È andata in scena a Torre del Lago una nuova Turandot, una coproduzione con il Teatro Goldoni di Livorno, affidata alla regia di Daniele Abbado. Questo nuovo allestimento è anche l’occasione per il Festival Puccini di proporre per la prima volta sul suo palcoscenico l’opera con il finale composto da Luciano Berio nel 2001, ben distante per linguaggio musicale del finale tradizionale di Franco Alfano. Il finale di Berio cambia radicalmente la drammaturgia del passaggio chiave della Turandot, quando il gelo della principessa crudele si scioglie davanti alla passione amorosa, e lo dilata in un ricco interludio sinfonico con l’introduzione di elementi wagneriani ed echi novecenteschi che magnificano la modernità di Puccini.
Daniele Abbado rinuncia al folklore cinese di maniera e crea uno spettacolo compatto e visionario che ben sostiene lo sviluppo emozionale della favola pucciniana. Il colpo d’occhio iniziale è potente, fra torri nere in movimento, cupi murales e bracieri che fumano. L’alternanza di grandi pareti scure, giganteschi tableau che si muovono e poi si riassemblano, e di spazi vuoti crea una cornice che rimanda più a certe pellicole distopiche che a una Cina imperiale da cliché. Anche l’azione assume un carattere più aspro: il Principe di Persia non solo è giustiziato, come nell’originale, ma denudato, irriso e torturato in una segreta. Ad Angelo Linzalata che realizza le scene si devono anche le luci, eccellenti nel supportare la narrazione. Luci a tratti soffuse e notturne, a tratti più abbaglianti come quando Turandot appare in una bolla di luce, quasi come una super-eroina fantasy. Belli e curati i costumi di Giovanna Buzzi, dalle masse asiatiche in nero agli abbigliamenti più colorati dei tre funzionari imperiali. E l’atmosfera creata da Abbado, a tratti evanescente e per nulla pomposa, si ben fonde con il linguaggio musicale di Berio, delicato e meno tripudiante e ovvio di quello di Alfano.

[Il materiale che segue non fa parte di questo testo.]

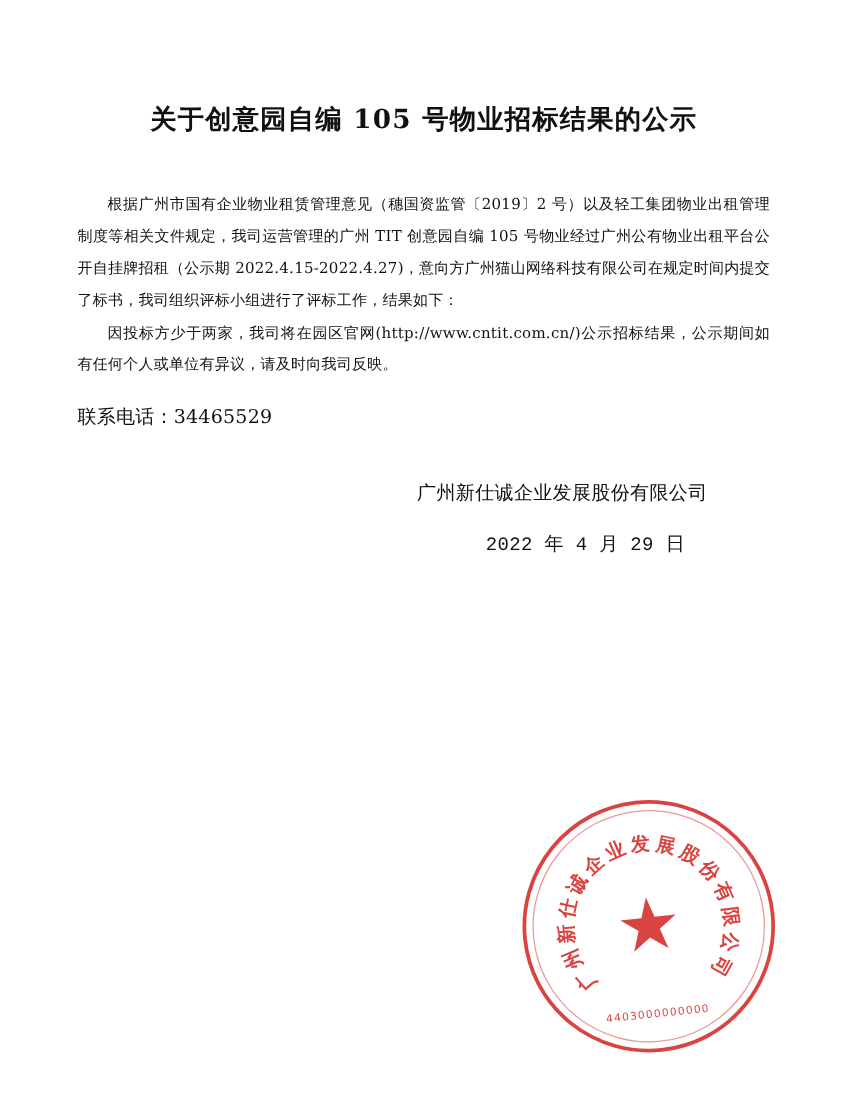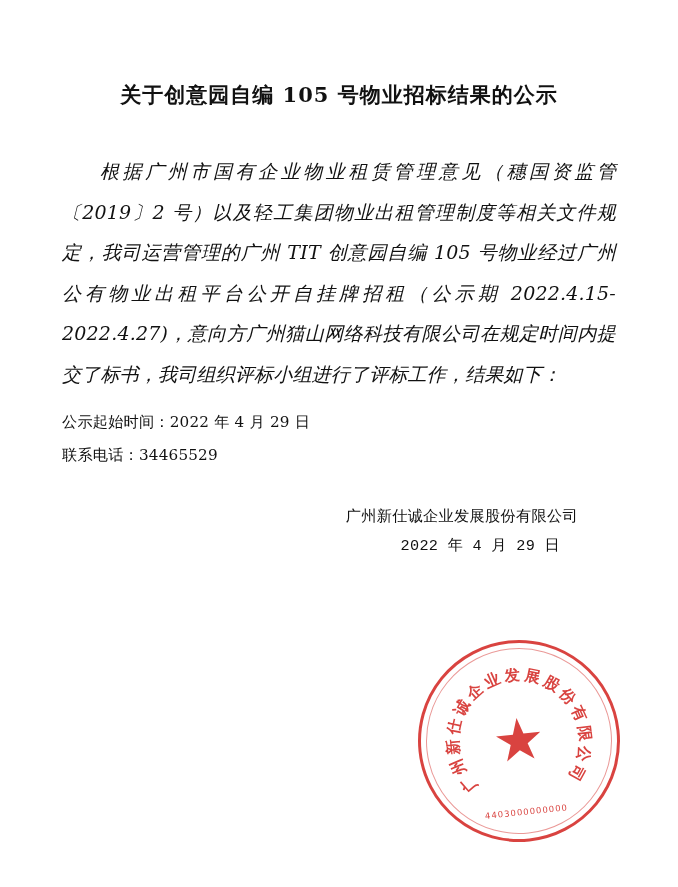"根据广州市国有企业物业租赁管理意见（穗国资监管〔2019〕2" .para { font-size: 19px -> 12px; font-style: italic -> none }
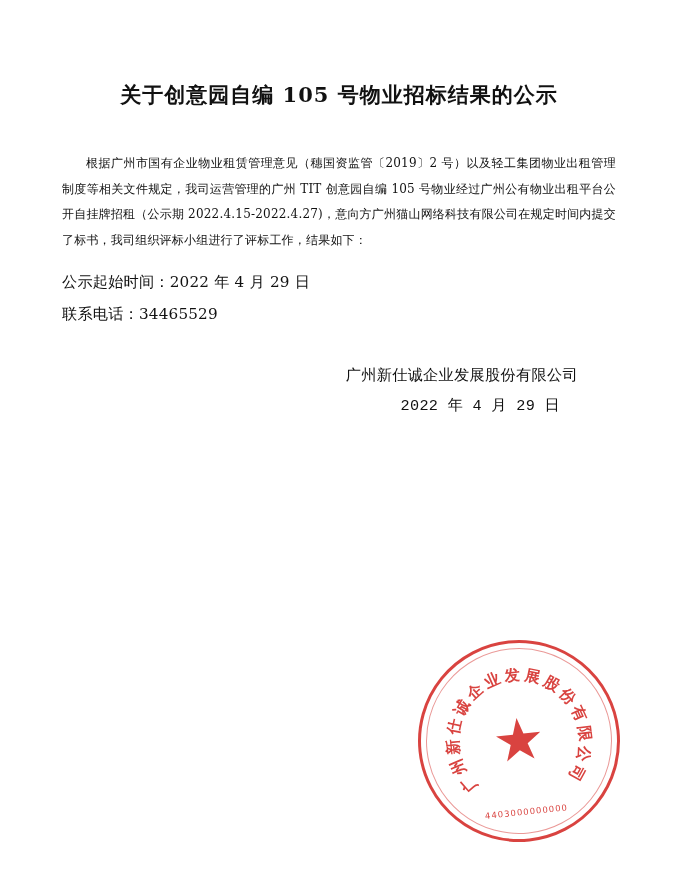"因投标方少于两家，我司将在园区官网(http://www.cntit.com.c" p.para { html: none -> <p>因投标方少于两家，我司将在园区官网(http://www.cntit.com.cn/)公示招标结果，公示期间如有任何个人或单位有异议，请及时向我司反映。</p> }
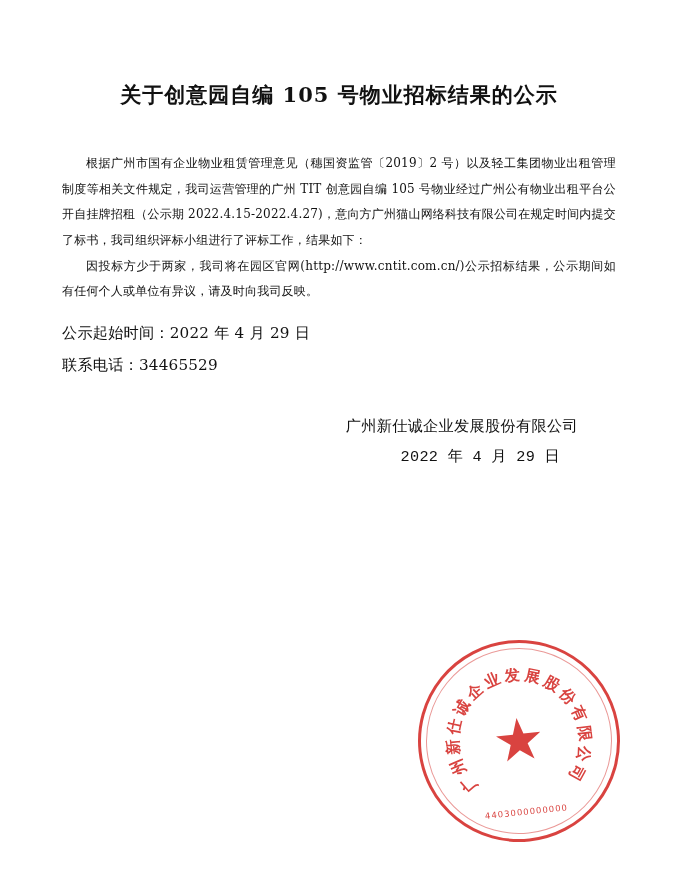"公示起始时间：2022 年 4 月 29" p.tail-line { html: <p>公示起始时间：2022 年 4 月 29 日</p> -> none }
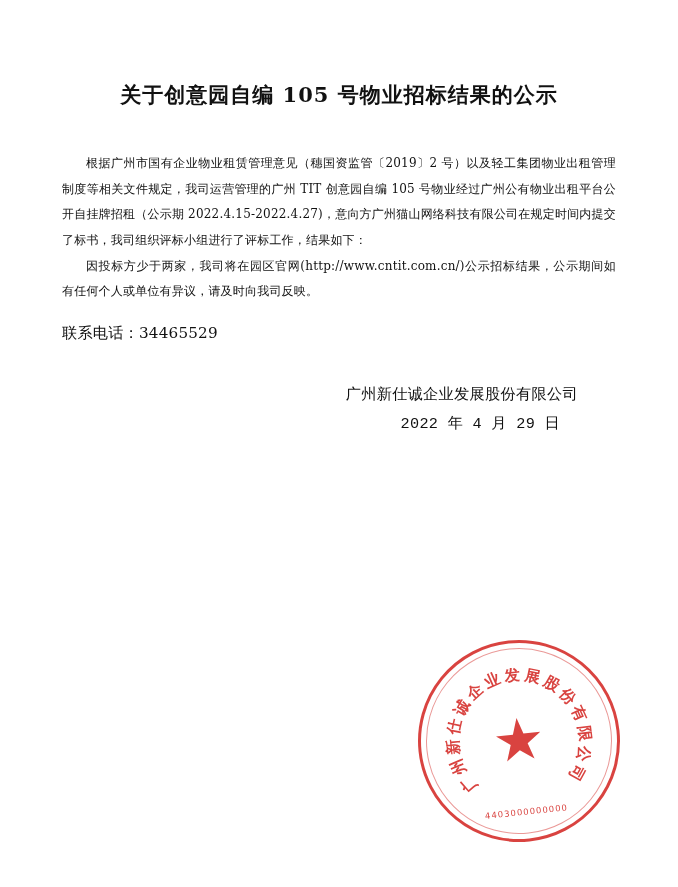"广州新仕诚企业发展股份有限公司" .sign-line { margin: 0 -> 12px }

L’orchestra del Festival, ai comandi sicuri di John Axelrod, ricrea con sapienza la diversità di forme musicali della pagina pucciniana e nel cast spicca la Liù accorata di Emanuela Sgarlata. Il giovane soprano, sorretta da una recitazione morbida, sfoggia una voce ricca di calore e di colori. In “Tu che di gel sei cinta”, rimanda tutto il pathos che agita Liù davanti al congedo dalla vita. Il tenore siciliano Ivan Magrì veste i panni di Calaf e dopo un inizio un po’ faticoso guadagna il favore del pubblico per la bella interpretazione dei pezzi forti del ruolo, da “Non piangere, Liù!” a “Nessun Dorma”, molto festeggiato dalla platea. Non convince del tutto Emily Magee al suo debutto nel ruolo della protagonista. Il soprano americano, pur sfoggiando mezzi vocali possenti, restituisce una Turandot piuttosto monocorde e sempre algida, anche nel grande duetto finale quando la principessa glaciale dovrebbe soccombere al trasporto degli affetti e trasformarsi in tenera amante. Eccellente per voce e gesto il Timur di Nicola Ulivieri. Simpatici i tre ministri Ping (Giulio Mastrototaro), Pong (Marco Miglietta) e Pang (Andrea Giovannini).
Alla fine della recita entusiasmo in platea e applausi convinti per tutti i protagonisti della serata.